▶ TASK TO COMPLETE: Scan the lines below for "height" and copy the matches.

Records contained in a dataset
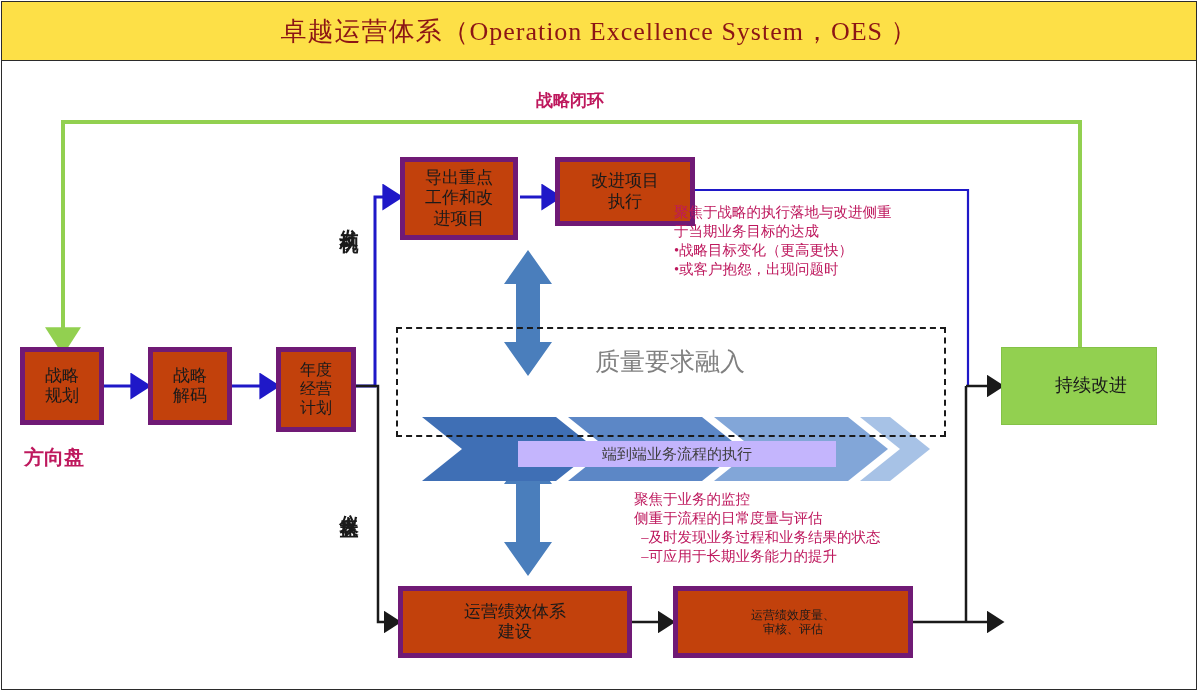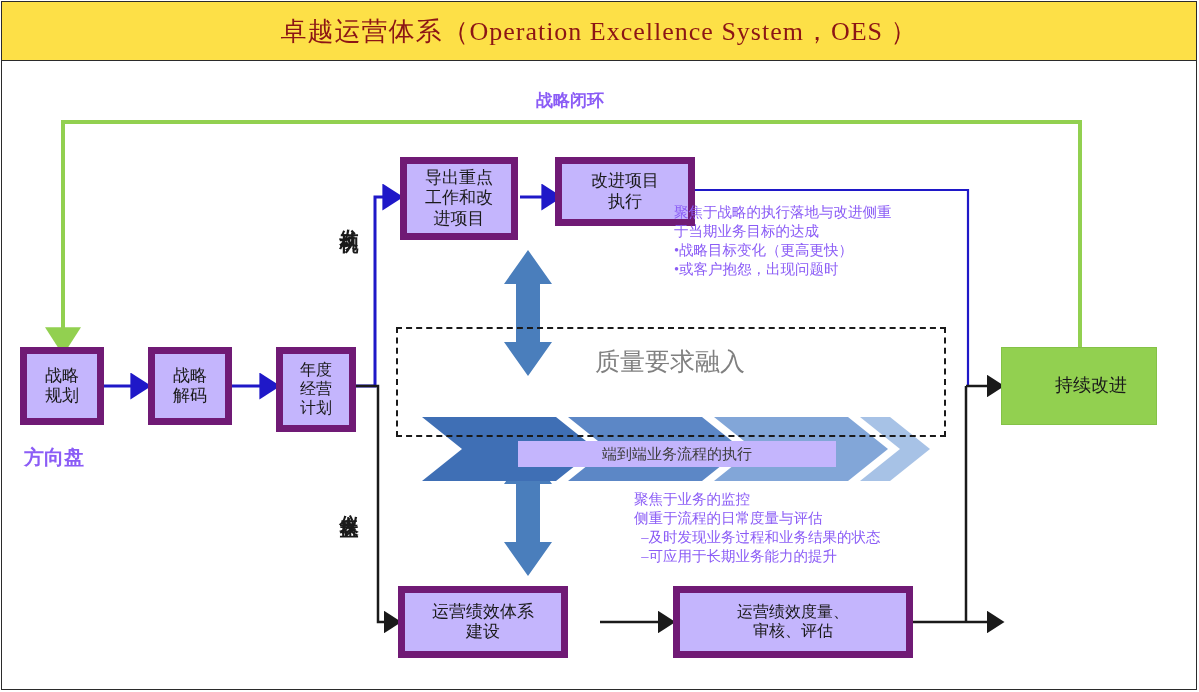--- a/index.html
+++ b/index.html
@@ -53,7 +53,7 @@
 
   
   .ftext{
-    position:absolute;color:#8b5cf6;
+    position:absolute;color:#be185d;
     font-family:"Liberation Serif","DejaVu Serif",serif;
     line-height:1.3;white-space:pre;
   }

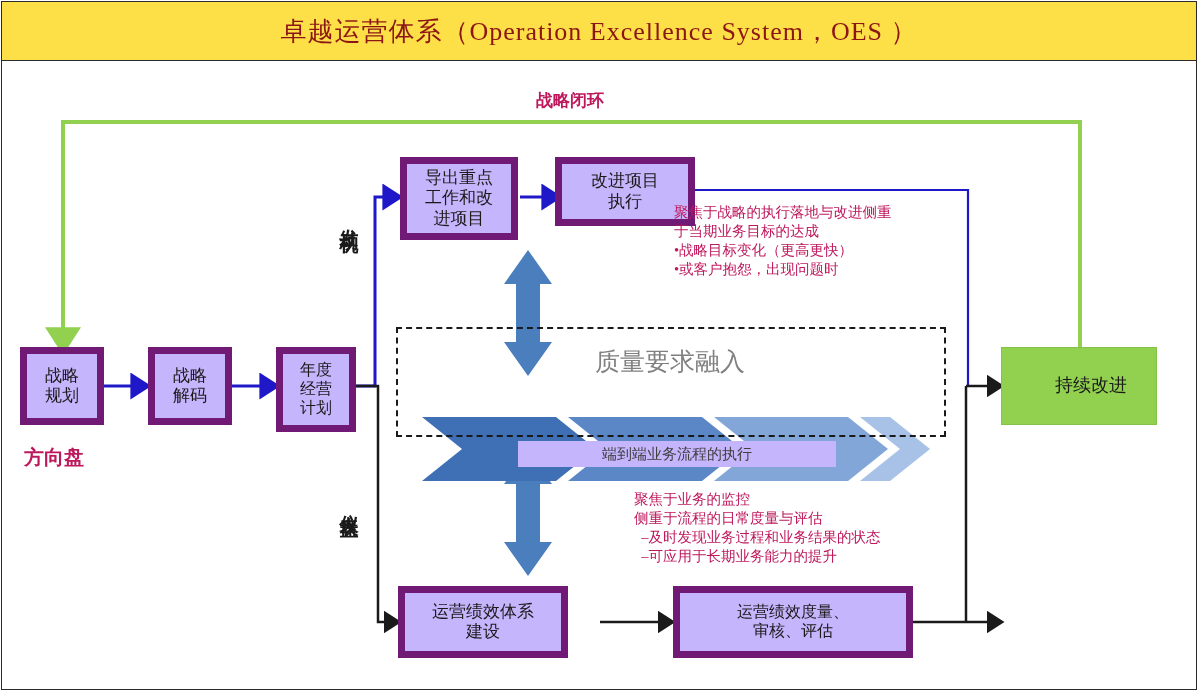--- a/index.html
+++ b/index.html
@@ -40,8 +40,8 @@
   
   .box{
     position:absolute;box-sizing:border-box;
-    background:#c4b5fd;
-    border:7px solid #701a75;
+    background:#c2410c;
+    border:5px solid #701a75;
     color:#1a1a1a;
     display:flex;align-items:center;justify-content:center;
     text-align:center;

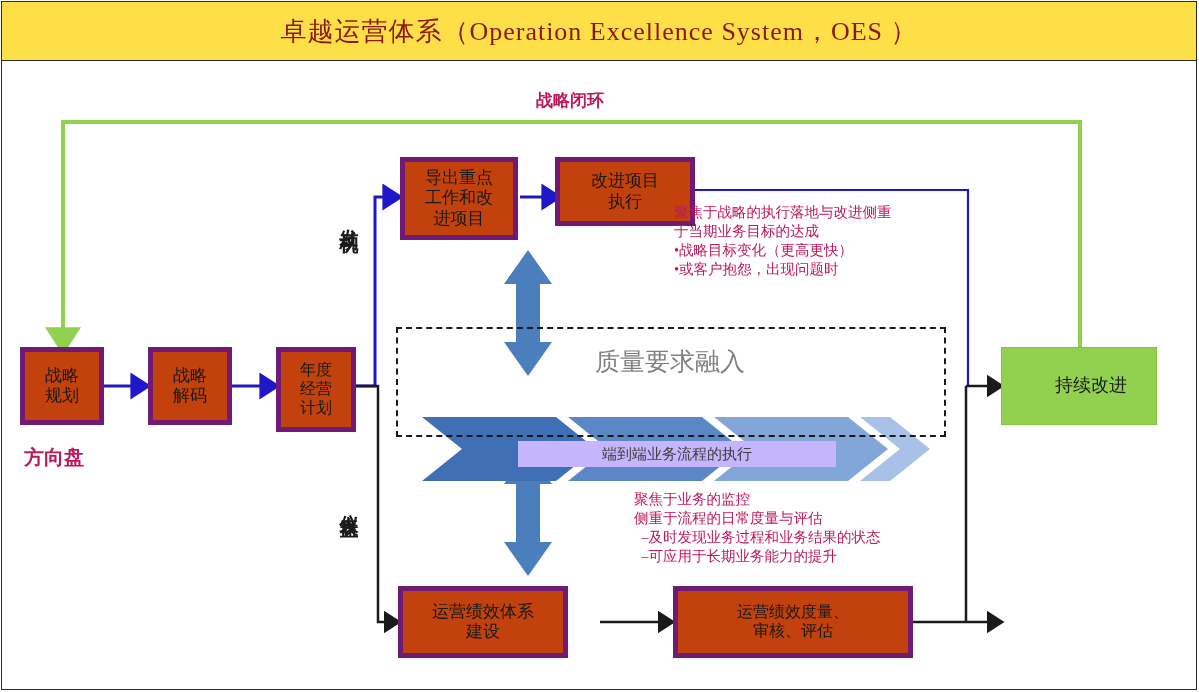--- a/index.html
+++ b/index.html
@@ -219,7 +219,7 @@
       <span>持续改进</span>
     </div>
 
-    <div class="box" style="left:398px;top:524px;width:170px;height:72px;font-size:17px;">
+    <div class="box" style="left:398px;top:524px;width:234px;height:72px;font-size:17px;">
       <span>运营绩效体系<br>建设</span>
     </div>
     <div class="box" style="left:673px;top:524px;width:240px;height:72px;font-size:16px;">

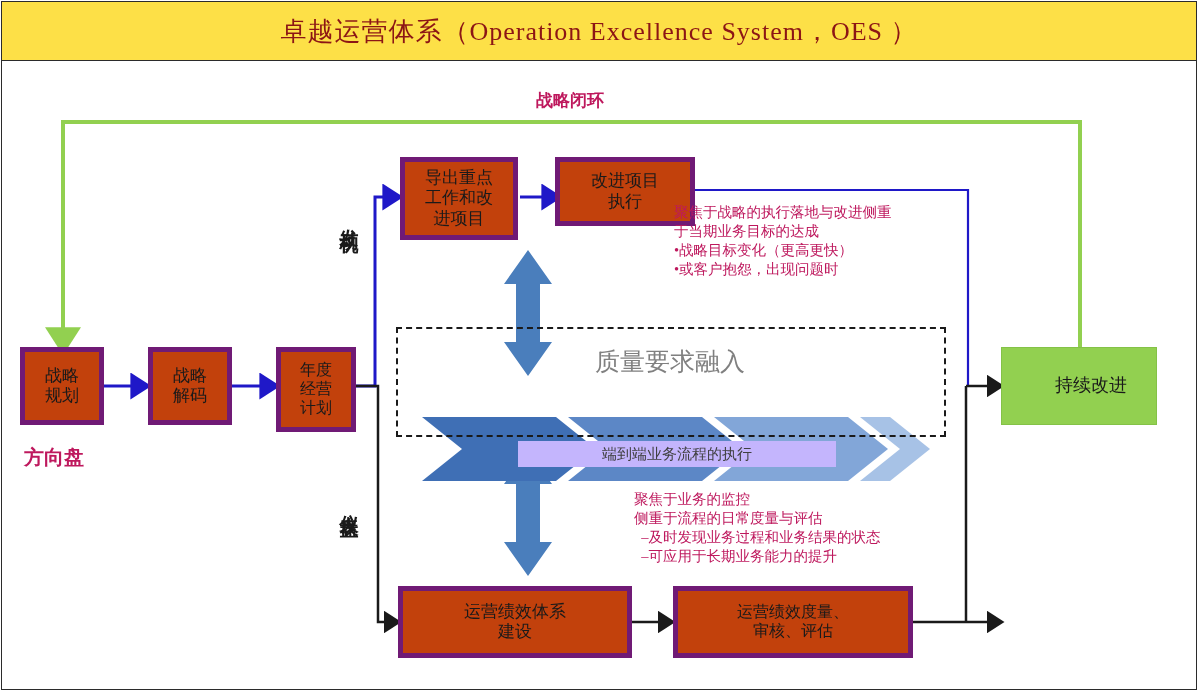--- a/index.html
+++ b/index.html
@@ -222,7 +222,7 @@
     <div class="box" style="left:398px;top:524px;width:234px;height:72px;font-size:17px;">
       <span>运营绩效体系<br>建设</span>
     </div>
-    <div class="box" style="left:673px;top:524px;width:240px;height:72px;font-size:16px;">
+    <div class="box" style="left:673px;top:524px;width:240px;height:72px;font-size:12px;">
       <span>运营绩效度量、<br>审核、评估</span>
     </div>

▶ EXERCISE ANSWER:
     line-height:1.3;white-space:pre;
-    <div class="box" style="left:398px;top:524px;width:170px;height:72px;font-size:17px;">
+    <div class="box" style="left:398px;top:524px;width:234px;height:72px;font-size:17px;">
     <div class="box" style="left:673px;top:524px;width:240px;height:72px;font-size:16px;">
     <div class="box" style="left:398px;top:524px;width:234px;height:72px;font-size:17px;">
-    <div class="box" style="left:673px;top:524px;width:240px;height:72px;font-size:16px;">
+    <div class="box" style="left:673px;top:524px;width:240px;height:72px;font-size:12px;">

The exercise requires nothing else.